# Setup

    git clone https://github.com/frnsys/ml101
    cd ml101
    pip install -r requirements.txt
    jupyter notebook
    
---

# What is Machine Learning?

At it's most basic:

$$
\text{data} + \text{algorithm} = ???
$$

- About using algorithms to infer things from data, such as hidden structure, patterns, or relationships
- An amalgamation of techniques & concepts from many different fields
    
    
## What can you do with ML?

- Predict things
- Automate things/make decisions
- Gain insight into a system
- Emulate a system

## What we'll cover today

How to use:

1. [`scikit-learn`](http://scikit-learn.org/stable/) for _supervised_ learning (linear regression, logistic regression), _unsupervised_ learning (clustering), and a little bit of natural language processing
2. [`pandas`](http://pandas.pydata.org/) for handling data
3. [`matplotlib`](http://matplotlib.org/) and [`seaborn`](https://web.stanford.edu/~mwaskom/software/seaborn/) for visualizing data

## How things will be structured

1. I'll walk you through a simple example introducing each concept
2. You'll apply what you learned to a short exercise

## Assumptions

- You have some Python experience
- You know a bit of high school math

---

# Two types of problems

Broadly speaking, we deal with two types of data:

- __Continuous__ data - such as temperatures, stock prices, heights, weights. These are __measured__.
- __Discrete__ data - such as gender, yes/no responses, species, dice rolls. These are __countable__.

![](../assets/discrete_vs_continuous.svg)

And these two types of data are typically associated with two types of problems:

- Problems involving continuous data are __regression__ problems, where we want to predict a precise value. For example, what will the temperature be tomorrow?
- Problems involving discrete data are usually __classification__ problems, where we want to identify how to label something. For example, is this email spam or not?

---

# Two types of machine learning

The two primary categories of machine learning are:

- __Supervised__ learning - you have some "ground truth" data, that is, data that you know the "answers" for. For example, the daily temperature for the last year or a set of emails labeled "spam" or "ham" (not spam).
- __Unsupervised__ learning - you don't have ground truth data, but you want to uncover something about the _structure_ of the data.
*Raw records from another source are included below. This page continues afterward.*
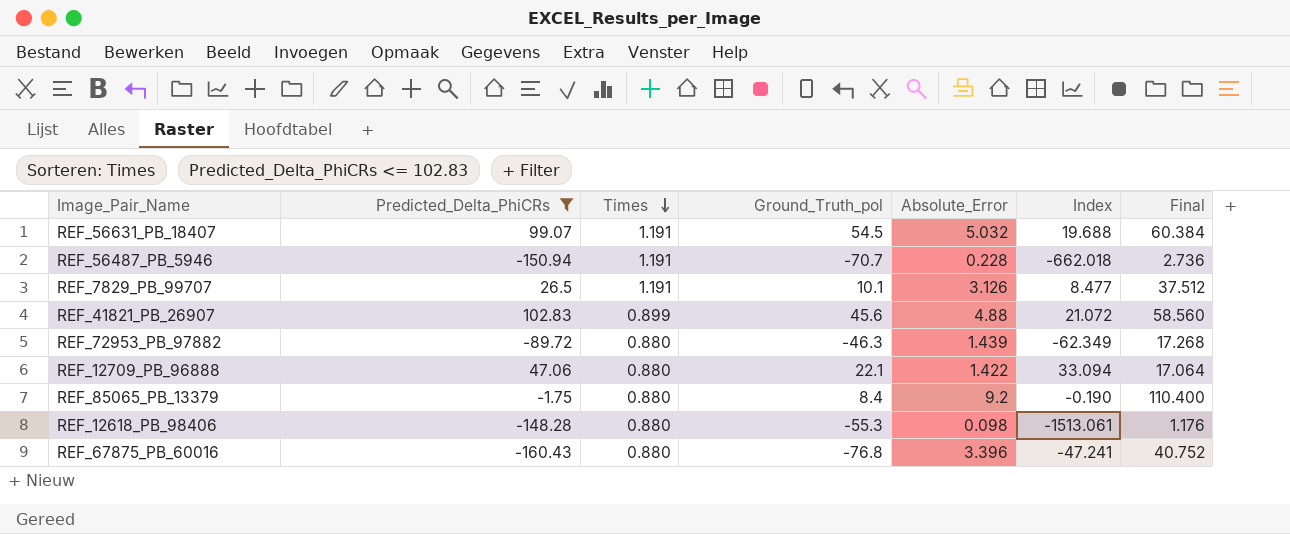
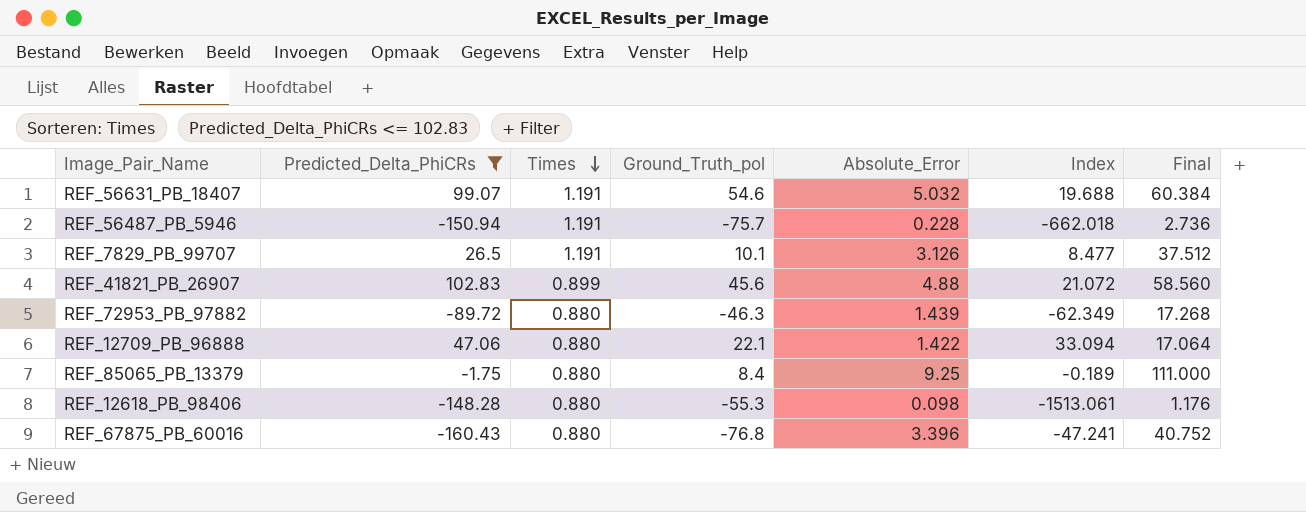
REF_56631_PB_18407 | Ground_Truth_pol: 54.5 -> 54.6
REF_56487_PB_5946 | Ground_Truth_pol: -70.7 -> -75.7
REF_85065_PB_13379 | Absolute_Error: 9.2 -> 9.25
REF_85065_PB_13379 | Index: -0.190 -> -0.189
REF_85065_PB_13379 | Final: 110.400 -> 111.000

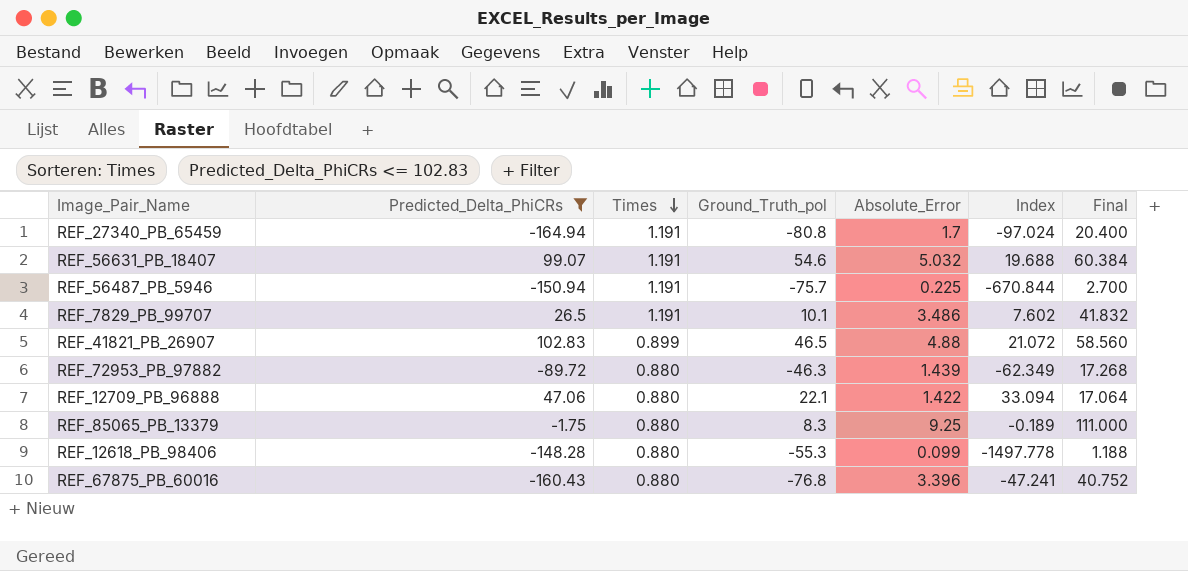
row REF_27340_PB_65459: none -> -164.94 | 1.191 | -80.8 | 1.7 | -97.024 | 20.400
REF_56487_PB_5946 | Absolute_Error: 0.228 -> 0.225
REF_56487_PB_5946 | Index: -662.018 -> -670.844
REF_56487_PB_5946 | Final: 2.736 -> 2.700
REF_7829_PB_99707 | Absolute_Error: 3.126 -> 3.486
REF_7829_PB_99707 | Index: 8.477 -> 7.602
REF_7829_PB_99707 | Final: 37.512 -> 41.832
REF_41821_PB_26907 | Ground_Truth_pol: 45.6 -> 46.5
REF_85065_PB_13379 | Ground_Truth_pol: 8.4 -> 8.3
REF_12618_PB_98406 | Absolute_Error: 0.098 -> 0.099
REF_12618_PB_98406 | Index: -1513.061 -> -1497.778
REF_12618_PB_98406 | Final: 1.176 -> 1.188

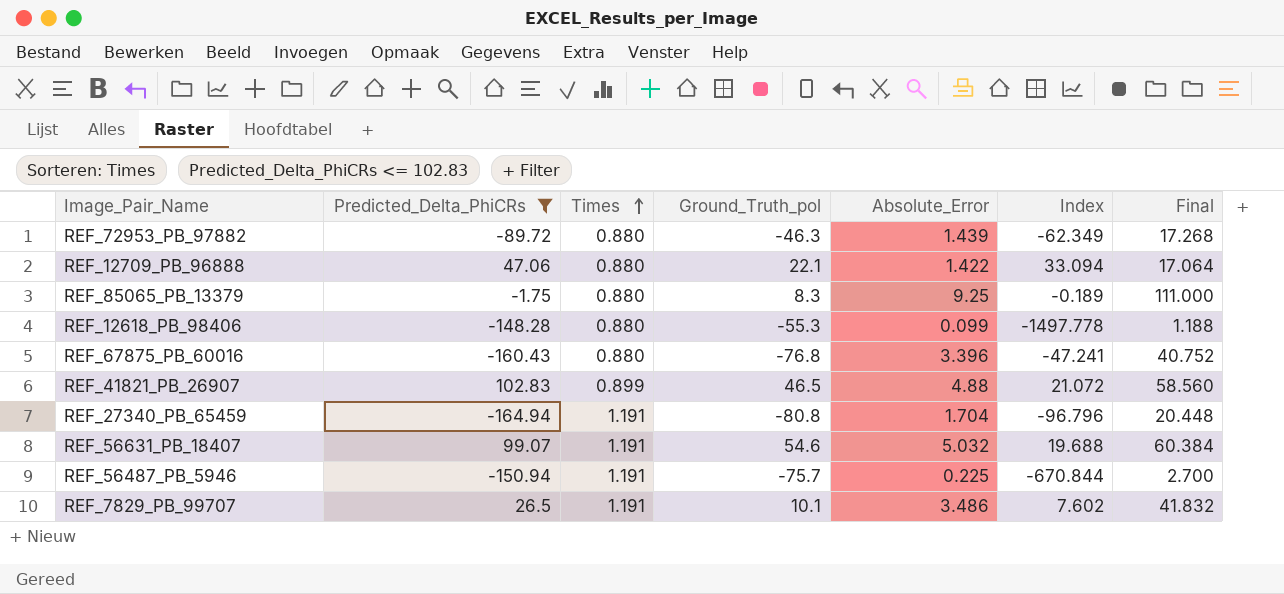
row order: Times descending -> Times ascending
REF_27340_PB_65459 | Absolute_Error: 1.7 -> 1.704
REF_27340_PB_65459 | Index: -97.024 -> -96.796
REF_27340_PB_65459 | Final: 20.400 -> 20.448

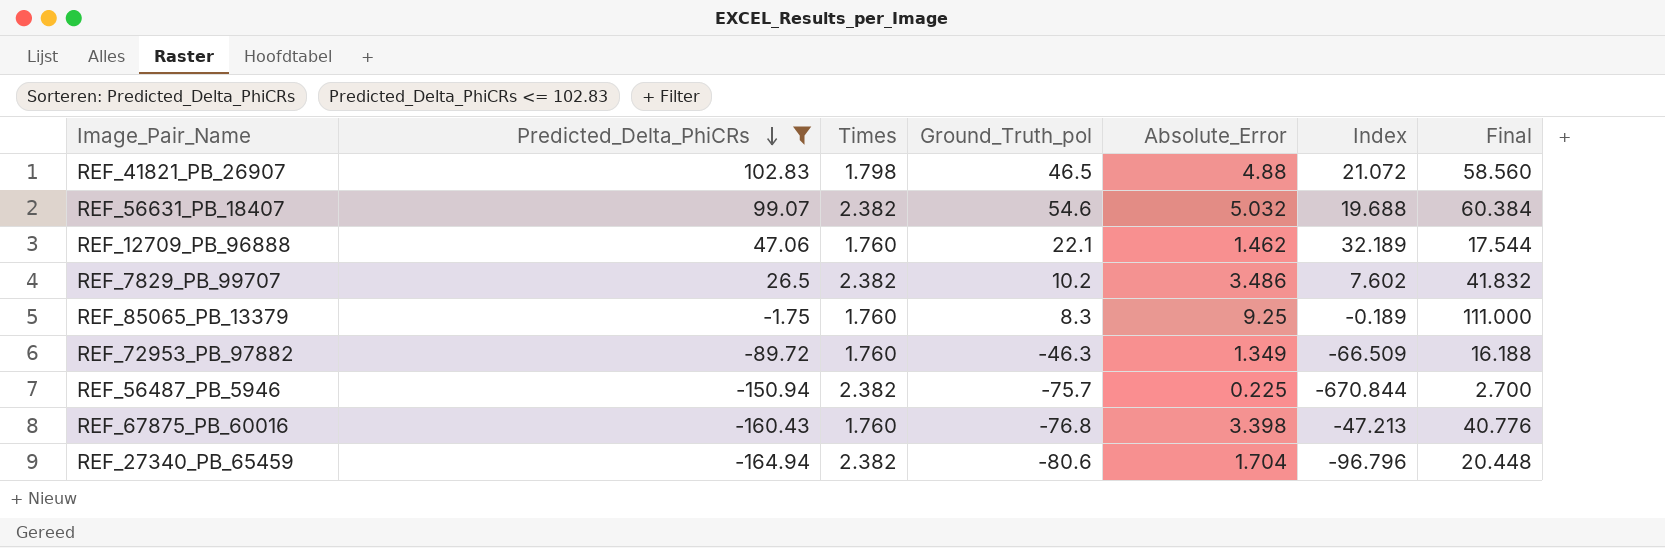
row order: Times ascending -> Predicted_Delta_PhiCRs descending
row REF_12618_PB_98406: -148.28 | 0.880 | -55.3 | 0.099 | -1497.778 | 1.188 -> none
REF_41821_PB_26907 | Times: 0.899 -> 1.798
REF_56631_PB_18407 | Times: 1.191 -> 2.382
REF_12709_PB_96888 | Times: 0.880 -> 1.760
REF_12709_PB_96888 | Absolute_Error: 1.422 -> 1.462
REF_12709_PB_96888 | Index: 33.094 -> 32.189
REF_12709_PB_96888 | Final: 17.064 -> 17.544
REF_7829_PB_99707 | Times: 1.191 -> 2.382
REF_7829_PB_99707 | Ground_Truth_pol: 10.1 -> 10.2
REF_85065_PB_13379 | Times: 0.880 -> 1.760
REF_72953_PB_97882 | Times: 0.880 -> 1.760
REF_72953_PB_97882 | Absolute_Error: 1.439 -> 1.349
REF_72953_PB_97882 | Index: -62.349 -> -66.509
REF_72953_PB_97882 | Final: 17.268 -> 16.188
REF_56487_PB_5946 | Times: 1.191 -> 2.382
REF_67875_PB_60016 | Times: 0.880 -> 1.760
REF_67875_PB_60016 | Absolute_Error: 3.396 -> 3.398
REF_67875_PB_60016 | Index: -47.241 -> -47.213
REF_67875_PB_60016 | Final: 40.752 -> 40.776
REF_27340_PB_65459 | Times: 1.191 -> 2.382
REF_27340_PB_65459 | Ground_Truth_pol: -80.8 -> -80.6

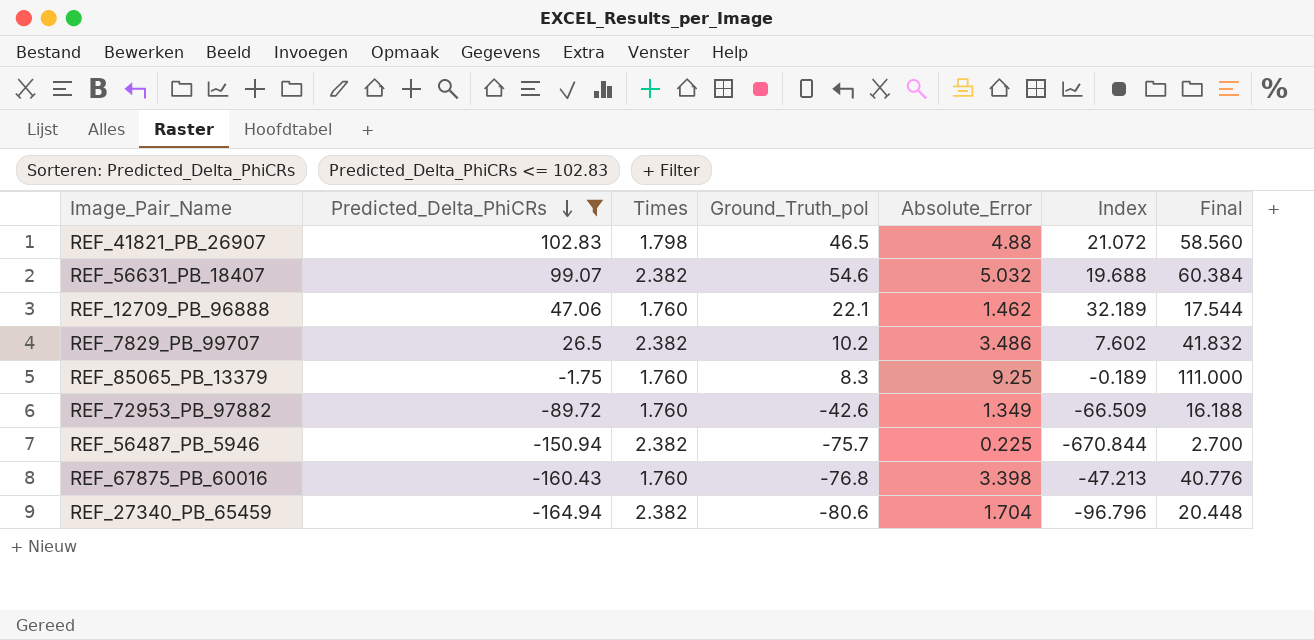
REF_72953_PB_97882 | Ground_Truth_pol: -46.3 -> -42.6

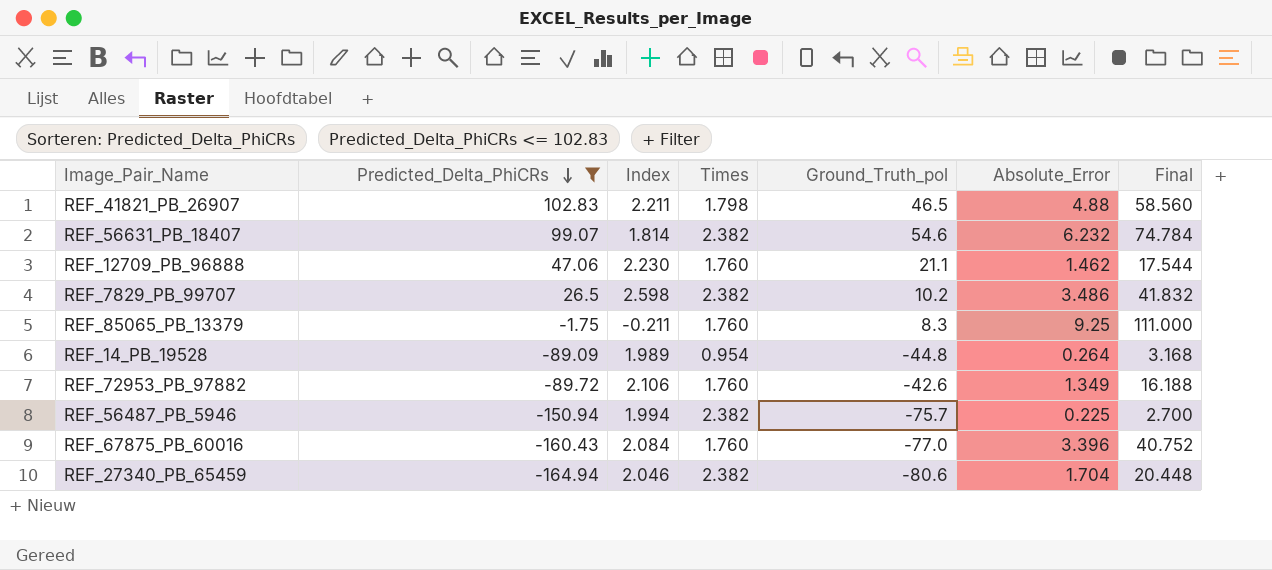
column Index | formula: [Predicted_Delta_PhiCRs] / [Absolute_Error] -> [Predicted_Delta_PhiCRs] / [Ground_Truth_pol]
column Index | position: 6 -> 3
REF_56631_PB_18407 | Absolute_Error: 5.032 -> 6.232
REF_56631_PB_18407 | Final: 60.384 -> 74.784
REF_12709_PB_96888 | Ground_Truth_pol: 22.1 -> 21.1
row REF_14_PB_19528: none -> -89.09 | 1.989 | 0.954 | -44.8 | 0.264 | 3.168
REF_67875_PB_60016 | Ground_Truth_pol: -76.8 -> -77.0
REF_67875_PB_60016 | Absolute_Error: 3.398 -> 3.396
REF_67875_PB_60016 | Final: 40.776 -> 40.752

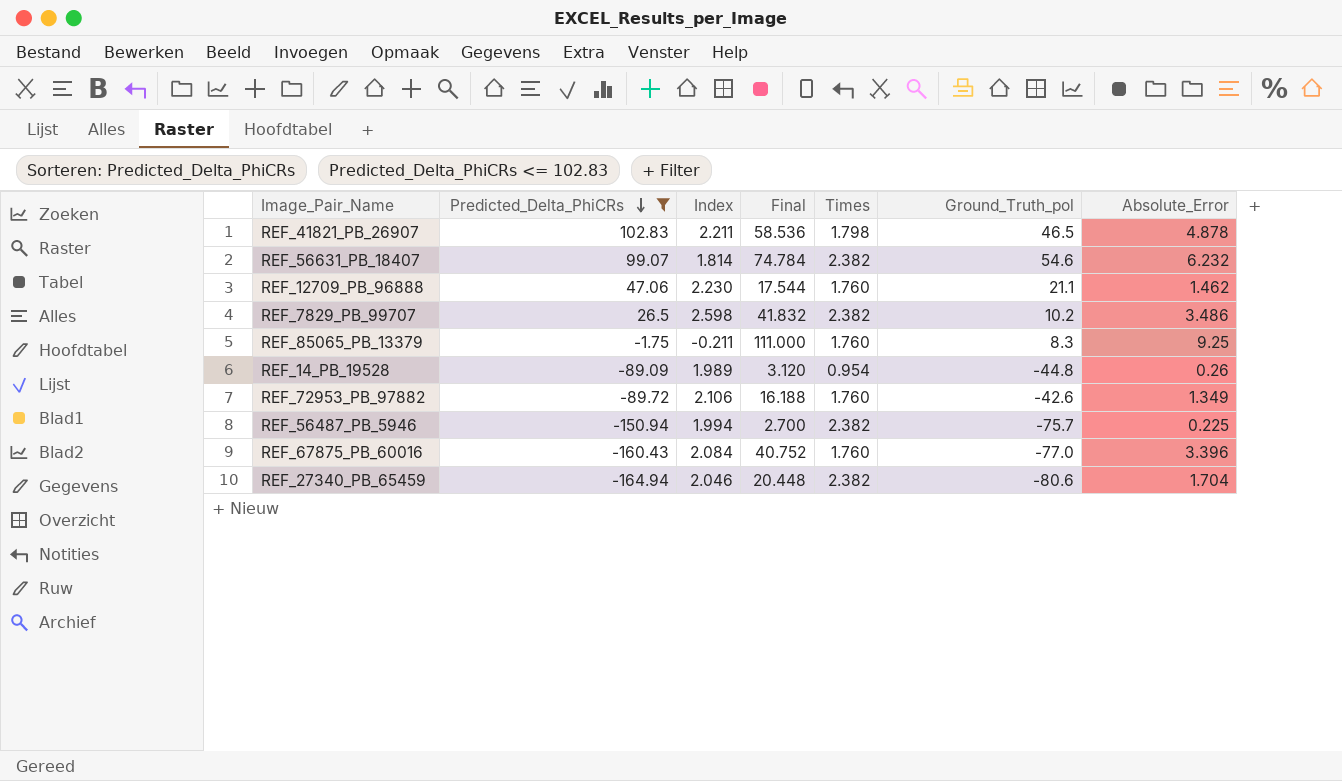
column Final | position: 7 -> 4
REF_41821_PB_26907 | Final: 58.560 -> 58.536
REF_41821_PB_26907 | Absolute_Error: 4.88 -> 4.878
REF_14_PB_19528 | Final: 3.168 -> 3.120
REF_14_PB_19528 | Absolute_Error: 0.264 -> 0.26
For instance, given a set of weights and heights about a population of animals, are there any distinct groups in the data?

There are other types of learning as well, but they are encountered less frequently.

---

# Supervised Learning

- Provide the algorithm with input data and known answers (output) for each input
- The algorithm learns the relationship between the input and the output
- Returns a function which describes this relationship


## Describing the world in functions

Phenomena can be described mathematically, i.e. by some function.

For example, there is some relationship:

- between a house's size and its sale price
    - e.g. $\text{sales price} = 200 \times \text{square footage}$
- between a runner's speed and their finishing time
    - e.g. $t = \frac{d}{s}$
- between a deer's weight and its height


Supervised machine learning algorithms try to uncover this function!